Я никогда не чувствую себя свободным от своего прошлого. Начиная с «Введения» я спорил с ним по этому вопросу. «Свобода никогда не бывает всецелой, прошлое индивида ограничивает поле, в котором действует личная инициатива». Я взял два выражения или два символа непрерывности нашего существования: угрызение совести и верность; первое побуждает к обращению, вторая — это то, чего требует ангажированность, приверженность идее или движению. Абсолютная свобода, возобновление этой свободы в каждый миг жизни мне всегда казались невозможными, противоречащими опыту других людей и моему собственному. Поэтому я всегда мыслил свободу как постепенное освобождение: «Освобождение приходит от сознания, которое порывает с ребяческими иллюзиями, признает мир таким, каков он есть, а не таким, каким его рисуют себе дети в своих мечтах или описывают родители».
Независимо от того, шла ли речь об обществах или индивидах, я употреблял слова религиозного звучания: приверженность, верность, обращение. «В историческом плане не существует революции, которая, как любое обращение, не изменила бы одновременно среду и людей. Происходит двойное освобождение: от действительности, являющейся продолжением прошлого, и от самого прошлого, которое становится иным, поскольку ведет к иному будущему и открывается новому взгляду. С другой стороны, следовало бы изучить значение и ценность верности истории, верности, которая не знакома ни революционерам — до того момента, когда, убедившись в своей победе, они вновь обращаются к традиции, — ни консерваторам, которые смешивают ее с неподвижностью. Эта верность с трудом поддается абстрактному уточнению применительно как к нациям, так и к отдельным людям, причем для первых она еще более необходима: народы, в самой глубинной своей сути, остаются подобными себе самим, неся неизгладимый отпечаток своей истории или природы, определивших их неповторимую судьбу».

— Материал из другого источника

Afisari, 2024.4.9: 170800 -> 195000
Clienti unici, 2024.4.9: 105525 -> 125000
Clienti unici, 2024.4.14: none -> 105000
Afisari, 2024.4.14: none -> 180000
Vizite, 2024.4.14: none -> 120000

Мы понимали по-разному и решение, и свободу, и смысл времени. Наши философские разногласия сами по себе не исключали диалога между нами; транспонированные в сферу политики, они сделали его фактически невозможным. И здесь разность наших подходов приводила к взаимному недоразумению: я с трудом постигал, как человек с таким умом может предаваться столь абсурдным измышлениям; ответом на мою интеллектуальную критику была критика моральная: в качестве буржуа, согласного им быть, я — враг рабочего класса.
«История и диалектика насилия» имела весьма скромный издательский успех. Иначе и быть не могло: стиль этой книги, написанной со всей возможной ясностью (по крайней мере, мне так кажется), не избег профессионального жаргона, что помешало ей завоевать широкую публику. Ее перевели на английский язык; тон отзывов был двойственным. Немногочисленные философы в англо-американском мире, принадлежащие к сартровской секте, критиковали меня, впрочем беззлобно. Философы, не принадлежащие к ней, например Э. Гельнер, выразили удивление по поводу моего интереса к безосновательным домыслам, полным шума и ярости. Другие вполне справедливо отметили недостаточность некоторых анализов, только намеченных в общих чертах, по таким, например, вопросам, как соотношение между сартровской диалектикой и дильтеевским пониманием; доля, отведенная общественными науками тому, что недоступно пониманию; соотношение между онтологией Сартра и методологическим индивидуализмом.
Некоторые мои друзья (в том числе Леви-Стросс) заинтересовались моим скрупулезным разбором сартровского труда, во многих отношениях чудовищного, однако богатого блистательными анализами; я получил письма, тронувшие меня. Еще и сегодня эта небольшая книжка сохраняет нескольких приверженцев — среди них Жанна Эрш.